A State-Space Representation of Coupled Linear Multivariate PDEs and Stability Analysis using SDP

TL;DR

This paper extends the PIE representation and stability analysis methods from univariate to multivariate PDEs, enabling automated stability testing using a new software tool for complex physical systems.

Contribution

It introduces a multivariate extension of the PIE framework, providing a necessary and sufficient condition for inverse operators and a computational stability test for coupled PDEs.

Findings

Successfully analyzed stability of 2D heat, wave, and plate equations

Developed a software tool (PIETOOLS) for automated PDE stability analysis

Provided accurate bounds on decay rates of physical PDE systems

Abstract

Physical processes evolving in both time and space are often modeled using Partial Differential Equations (PDEs). Recently, it has been shown how stability analysis and control of coupled PDEs in a single spatial variable can be more conveniently performed using an equivalent Partial Integral Equation (PIE) representation. The construction of this PIE representation is based on an analytic expression for the inverse of the spatial differential operator, $\partial_s^{d}$, on the domain defined by boundary conditions. In this paper, we show how this univariate representation may be extended inductively to multiple spatial variables by representing the domain as the intersection of lifted univariate domains. Specifically, we show that if each univariate domain is well-posed, then there exists a readily verified consistency condition which is necessary and sufficient for existence of an inverse to the multivariate spatial differential operator, $D^\alpha=\partial_{s_1}^{\alpha_1}\cdots\partial_{s_N}^{\alpha_N}$, on the PDE domain.
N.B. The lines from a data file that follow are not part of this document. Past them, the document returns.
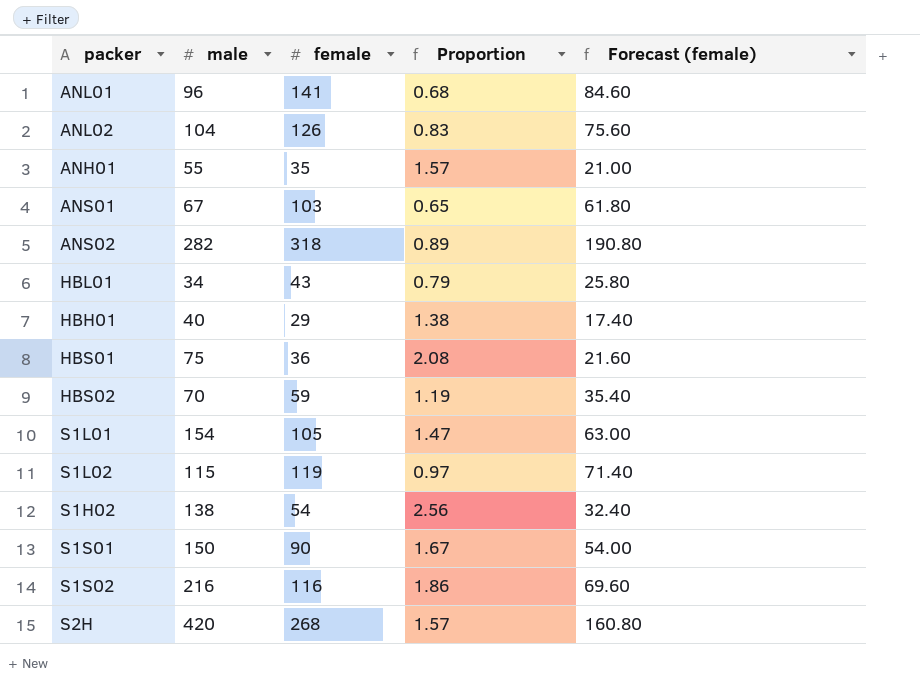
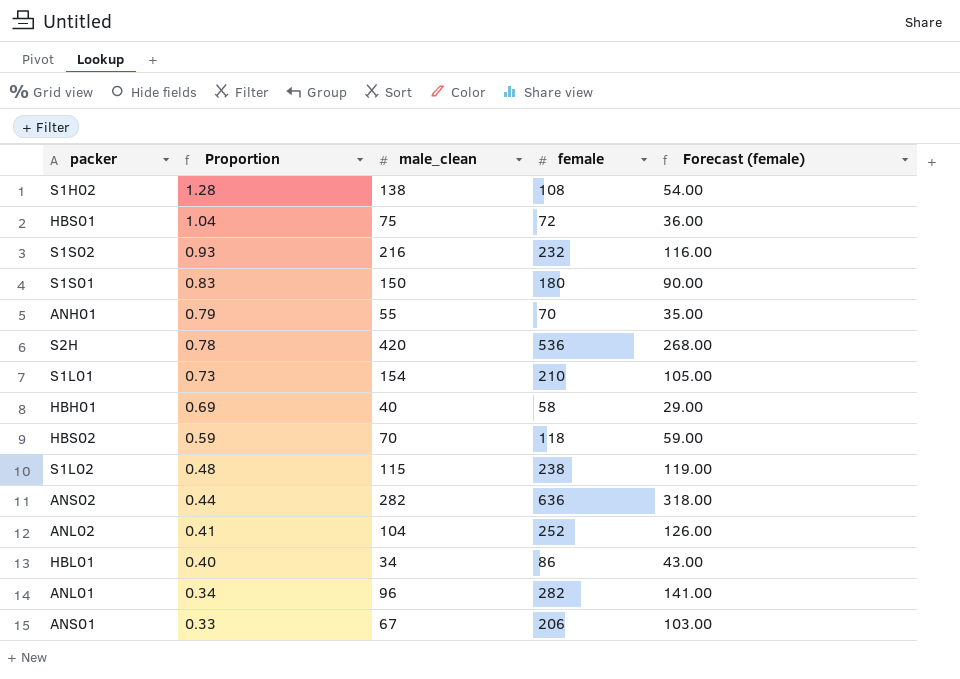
row order: none -> Proportion descending
column Proportion | position: 4 -> 2
column name: male -> male_clean
column Forecast (female) | formula: [female] * 0.6 -> [female] * 0.5
S1H02 | Proportion: 2.56 -> 1.28
S1H02 | female: 54 -> 108
HBS01 | Proportion: 2.08 -> 1.04
HBS01 | female: 36 -> 72
S1S02 | Proportion: 1.86 -> 0.93
S1S02 | female: 116 -> 232
S1S01 | Proportion: 1.67 -> 0.83
S1S01 | female: 90 -> 180
ANH01 | Proportion: 1.57 -> 0.79
ANH01 | female: 35 -> 70
S2H | Proportion: 1.57 -> 0.78
S2H | female: 268 -> 536
S1L01 | Proportion: 1.47 -> 0.73
S1L01 | female: 105 -> 210
HBH01 | Proportion: 1.38 -> 0.69
HBH01 | female: 29 -> 58
HBS02 | Proportion: 1.19 -> 0.59
HBS02 | female: 59 -> 118
S1L02 | Proportion: 0.97 -> 0.48
S1L02 | female: 119 -> 238
ANS02 | Proportion: 0.89 -> 0.44
ANS02 | female: 318 -> 636
ANL02 | Proportion: 0.83 -> 0.41
ANL02 | female: 126 -> 252
HBL01 | Proportion: 0.79 -> 0.40
HBL01 | female: 43 -> 86
ANL01 | Proportion: 0.68 -> 0.34
ANL01 | female: 141 -> 282
ANS01 | Proportion: 0.65 -> 0.33
ANS01 | female: 103 -> 206

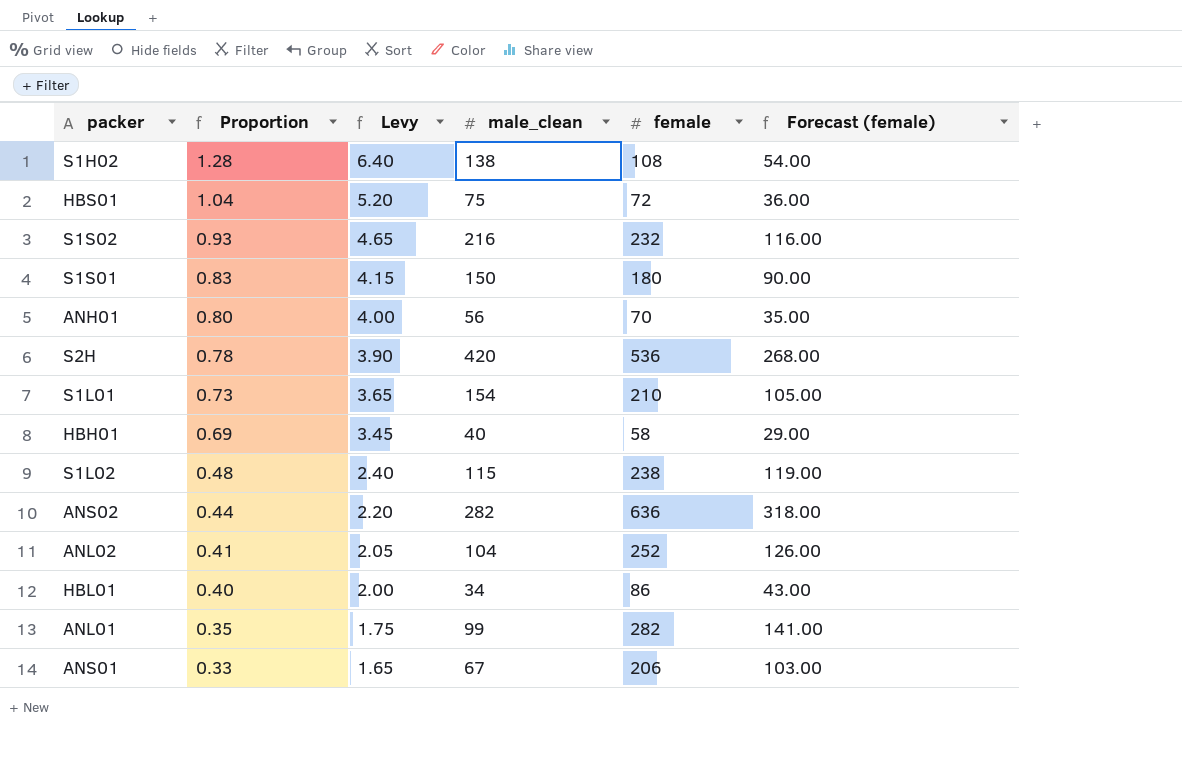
column Levy | formula: none -> [Proportion] * 5
row HBS02: 0.59 | 70 | 118 | 59.00 -> none
ANH01 | Proportion: 0.79 -> 0.80
ANH01 | male_clean: 55 -> 56
ANL01 | Proportion: 0.34 -> 0.35
ANL01 | male_clean: 96 -> 99

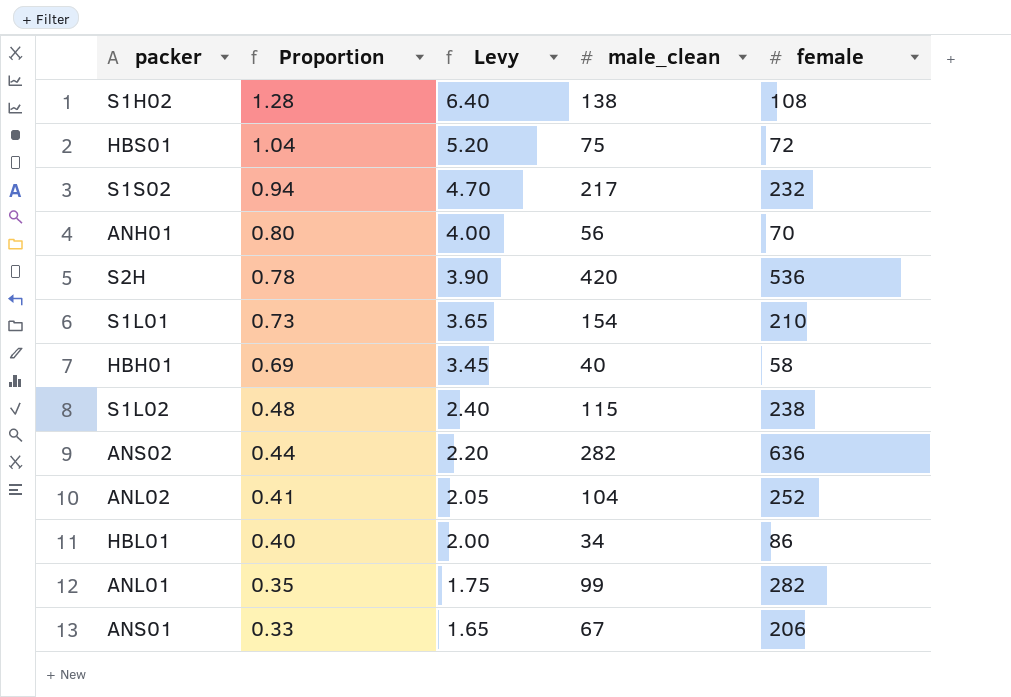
column Forecast (female) | formula: [female] * 0.5 -> none
row S1S01: 0.83 | 4.15 | 150 | 180 | 90.00 -> none
S1S02 | Proportion: 0.93 -> 0.94
S1S02 | Levy: 4.65 -> 4.70
S1S02 | male_clean: 216 -> 217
Furthermore, we show that this inverse is an element of a $*$-algebra of Partial Integral (PI) operators defined by polynomial semi-separable kernels. Based on this operator algebra, we show that the evolution of any suitably well-posed linear multivariate PDE may be described by a PIE, parameterized by elements of the PI algebra. A convex computational test for PDE stability is then proposed using a positive matrix parameterization of positive PI operators, and software (PIETOOLS) is provided which automates the process of representation and stability analysis of such PDEs. This software is used to analyze stability of 2D heat, wave, and plate equations, obtaining accurate bounds on the rate of decay.